Feb. 26, 1998 · Arkansas Supreme Court · CR 97-1474
332 Ark. 79, 962 S.W.2d 368

David Scott NOGGLE v. STATE of Arkansas

CR 97-1474

962 S.W.2d 368

Supreme Court of Arkansas

Opinion delivered February 26, 1998

Petitioner, pro se.

No response.

Per Curiam.

On August 16, 1996, judgment was entered reflecting that David Scott Noggle had entered a plea of guilty to the felony offenses of two counts of rape, intimidating a witness, residential burglary, and terroristic threatening. An aggregate sentence of three hundred months’ imprisonment in the Arkansas Department of Correction was imposed.

On October 15, 1996, Noggle filed in the trial court a pro se petition for postconviction relief, invoking Criminal Procedure Rule 26 and Criminal Procedure Rule 37, in which he sought to withdraw the guilty plea under Rule 26 or to have the plea and sentence vacated under Rule 37. He subsequently retained an attorney, Jeff Rosenzweig, who was permitted by the court to file an amended petition.

On February 27, 1997, the trial court denied the petition and amended petition. Attorney Rosenzweig filed a timely notice of appeal on March 25, 1997. On June 5, 1997, Rosenzweig filed *80a “Notice of Discontinuation of the Appeal.” Attached to the notice was a document signed by Noggle which said:

After consultation with counsel and with my family, I have decided not to appeal the decision of the Circuit Court denying my petition for relief under Rule 26 and Rule 37.

The circuit court entered an order on June 12, 1997, permitting the appeal to be discontinued.

On December 9, 1997, Noggle filed in this court a pro se motion for belated appeal and affidavit of indigency pursuant to Criminal Procedure Rule 36.9, which is now Rule 2(e) of the Rules of Appellate Procedure — Criminal, seeking to continue with the appeal. He contends in the motion that he should be permitted to perfect the appeal to this court because his acquiescence in dismissing the appeal was based on his inability to pay his attorney and that he was unaware that he could petition this court to allow him to proceed in forma pauperis.

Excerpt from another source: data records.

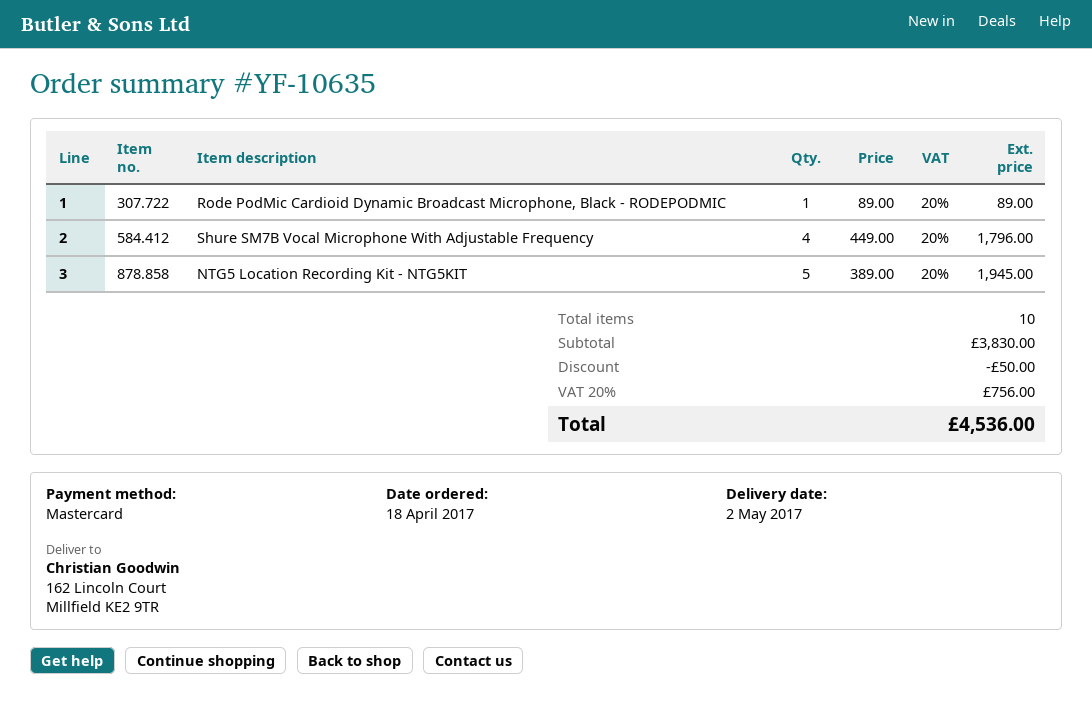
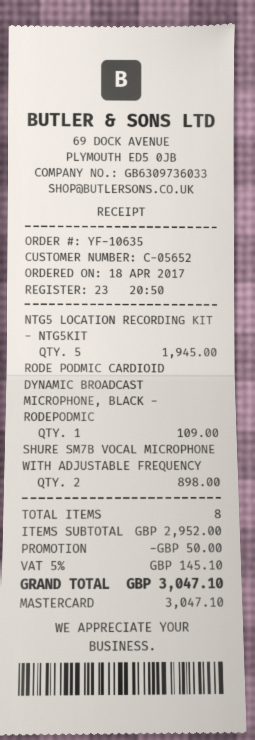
Rode PodMic Cardioid Dynamic Broadcast Microphone, Black - RODEPODMIC: 1 for 89.00 -> 1 for 109.00
Shure SM7B Vocal Microphone With Adjustable Frequency: 4 for 1796.00 -> 2 for 898.00
total quantity: 10 -> 8
subtotal: 3830.00 -> 2952.00
tax: 20% = 756.00 -> 5% = 145.10
total: 4536.00 -> 3047.10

As is the practice of this court when a pro se motion is filed to proceed with a belated appeal, an affidavit in response to the allegations in the motion was requested from Mr. Rosenzweig. Rosenzweig avers in his affidavit that there was never an assertion by petitioner Noggle or the Noggle family that petitioner was unable to pay the cost of the appeal. Rather, the decision to drop the appeal was made on the basis of petitioner’s fear of obtaining a greater sentence if tried for the offenses and the fact that petitioner had been assigned to a program which allowed him to work at a county jail. Rosenzweig further avers that he spoke directly with petitioner by telephone about the decision and subsequently secured his signature on the request to drop the appeal.

Rosenzweig notes that he received a letter from petitioner, dated October 14, 1997, which is appended to his affidavit, in which petitioner requested that Rosenzweig assist him in having the appeal reinstated by asserting that the appeal was dropped for financial reasons and further stating that he (Rosenzweig) had told petitioner that the appeal could be resumed later if the Noggle family were able to afford it. Rosenzweig has also appended his letter in response to that letter in which he declined to make the statement “because it would not be true.”

*81Rule 2(f) of the Rules of Appellate Procedure — Criminal provides in pertinent part:

Dismissal of Appeal. If an appeal has not been docketed in the Supreme Court, the parties, with the approval of the trial court, may dismiss the appeal . . . upon a motion and notice by the appellant.

Here, Rosenzweig gave notice to the circuit court before the appeal was docketed in this court that appellant had elected to discontinue the appeal. The notice was accompanied by a statement signed by appellant Noggle verifying that he had made the decision to drop the appeal. The court subsequently entered an order dismissing the appeal. Considering these circumstances, we conclude that counsel followed proper procedure to dismiss the postconviction appeal, and petitioner has not shown good cause to allow its reinstatement.

Motion denied.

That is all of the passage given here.